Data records
━━━━━━━━━━━━━━━━

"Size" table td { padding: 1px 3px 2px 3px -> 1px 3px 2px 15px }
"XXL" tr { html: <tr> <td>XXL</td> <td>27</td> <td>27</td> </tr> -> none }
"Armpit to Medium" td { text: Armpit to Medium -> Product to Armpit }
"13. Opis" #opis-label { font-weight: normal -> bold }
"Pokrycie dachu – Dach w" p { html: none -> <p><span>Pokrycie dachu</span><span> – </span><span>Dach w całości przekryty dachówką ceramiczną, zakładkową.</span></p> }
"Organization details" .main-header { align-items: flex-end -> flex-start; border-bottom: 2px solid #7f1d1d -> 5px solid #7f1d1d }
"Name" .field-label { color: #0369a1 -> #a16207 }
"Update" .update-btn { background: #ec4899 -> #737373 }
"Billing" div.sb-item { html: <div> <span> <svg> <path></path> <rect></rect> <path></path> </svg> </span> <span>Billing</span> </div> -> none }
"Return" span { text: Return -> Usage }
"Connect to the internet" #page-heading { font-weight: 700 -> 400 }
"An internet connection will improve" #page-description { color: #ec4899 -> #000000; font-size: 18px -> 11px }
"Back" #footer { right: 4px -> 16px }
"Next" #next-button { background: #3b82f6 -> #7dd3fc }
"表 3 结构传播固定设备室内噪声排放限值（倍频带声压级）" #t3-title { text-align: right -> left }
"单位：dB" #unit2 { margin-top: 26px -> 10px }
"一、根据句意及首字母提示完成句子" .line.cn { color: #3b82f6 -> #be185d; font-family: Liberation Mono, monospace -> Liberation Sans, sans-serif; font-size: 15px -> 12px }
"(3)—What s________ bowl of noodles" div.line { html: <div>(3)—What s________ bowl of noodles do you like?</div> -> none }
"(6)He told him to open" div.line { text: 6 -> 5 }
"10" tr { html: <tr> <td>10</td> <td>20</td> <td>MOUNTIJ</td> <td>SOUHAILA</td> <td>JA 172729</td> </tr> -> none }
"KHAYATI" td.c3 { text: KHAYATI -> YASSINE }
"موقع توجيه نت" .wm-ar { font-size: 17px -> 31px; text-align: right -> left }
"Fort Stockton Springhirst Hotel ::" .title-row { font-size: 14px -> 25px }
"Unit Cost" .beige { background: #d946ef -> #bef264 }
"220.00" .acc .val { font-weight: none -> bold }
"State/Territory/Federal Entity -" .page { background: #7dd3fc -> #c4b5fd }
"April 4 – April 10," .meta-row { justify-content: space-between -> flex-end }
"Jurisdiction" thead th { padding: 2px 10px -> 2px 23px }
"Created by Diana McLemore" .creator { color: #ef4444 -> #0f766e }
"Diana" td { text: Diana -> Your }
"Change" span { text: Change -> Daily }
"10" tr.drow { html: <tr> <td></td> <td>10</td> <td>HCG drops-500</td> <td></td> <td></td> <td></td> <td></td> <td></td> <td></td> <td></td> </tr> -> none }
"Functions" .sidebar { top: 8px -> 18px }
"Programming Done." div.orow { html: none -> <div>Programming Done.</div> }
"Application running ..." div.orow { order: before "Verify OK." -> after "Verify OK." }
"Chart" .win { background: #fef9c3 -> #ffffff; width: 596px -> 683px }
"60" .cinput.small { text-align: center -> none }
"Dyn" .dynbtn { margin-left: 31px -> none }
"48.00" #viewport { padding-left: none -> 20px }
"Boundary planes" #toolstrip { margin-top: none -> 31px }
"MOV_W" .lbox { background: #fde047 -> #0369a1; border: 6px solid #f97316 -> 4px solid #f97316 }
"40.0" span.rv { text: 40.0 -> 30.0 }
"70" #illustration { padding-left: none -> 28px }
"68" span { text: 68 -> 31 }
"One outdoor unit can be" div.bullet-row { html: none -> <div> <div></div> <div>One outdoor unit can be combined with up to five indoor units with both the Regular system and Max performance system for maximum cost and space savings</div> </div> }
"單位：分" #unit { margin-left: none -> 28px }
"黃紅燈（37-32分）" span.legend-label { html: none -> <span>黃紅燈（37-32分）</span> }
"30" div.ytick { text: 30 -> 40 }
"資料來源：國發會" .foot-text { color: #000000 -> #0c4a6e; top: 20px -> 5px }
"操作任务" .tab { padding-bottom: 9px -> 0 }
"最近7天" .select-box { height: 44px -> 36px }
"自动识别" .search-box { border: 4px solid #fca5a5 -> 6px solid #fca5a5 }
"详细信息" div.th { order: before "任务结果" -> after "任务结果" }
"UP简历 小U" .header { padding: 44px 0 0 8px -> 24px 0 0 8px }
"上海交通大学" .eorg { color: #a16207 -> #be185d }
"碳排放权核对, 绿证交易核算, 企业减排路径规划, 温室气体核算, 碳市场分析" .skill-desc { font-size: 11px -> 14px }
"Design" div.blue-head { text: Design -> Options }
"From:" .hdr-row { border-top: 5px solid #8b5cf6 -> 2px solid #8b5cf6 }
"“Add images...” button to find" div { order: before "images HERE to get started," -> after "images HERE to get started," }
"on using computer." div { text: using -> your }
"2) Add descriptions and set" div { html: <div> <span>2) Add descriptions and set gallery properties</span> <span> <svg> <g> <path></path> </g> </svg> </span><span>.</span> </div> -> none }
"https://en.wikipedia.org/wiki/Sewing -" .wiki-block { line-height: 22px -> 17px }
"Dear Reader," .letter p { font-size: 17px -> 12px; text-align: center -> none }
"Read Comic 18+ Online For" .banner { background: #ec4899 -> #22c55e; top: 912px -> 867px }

━━━━━━━━━━━━━━━━

### [Problem]
Scan the lines above for the word "span". Return each one that has it.

### [Response area]
"Pokrycie dachu – Dach w" p { html: none -> <p><span>Pokrycie dachu</span><span> – </span><span>Dach w całości przekryty dachówką ceramiczną, zakładkową.</span></p> }
"Billing" div.sb-item { html: <div> <span> <svg> <path></path> <rect></rect> <path></path> </svg> </span> <span>Billing</span> </div> -> none }
"Return" span { text: Return -> Usage }
"Change" span { text: Change -> Daily }
"40.0" span.rv { text: 40.0 -> 30.0 }
"68" span { text: 68 -> 31 }
"黃紅燈（37-32分）" span.legend-label { html: none -> <span>黃紅燈（37-32分）</span> }
"2) Add descriptions and set" div { html: <div> <span>2) Add descriptions and set gallery properties</span> <span> <svg> <g> <path></path> </g> </svg> </span><span>.</span> </div> -> none }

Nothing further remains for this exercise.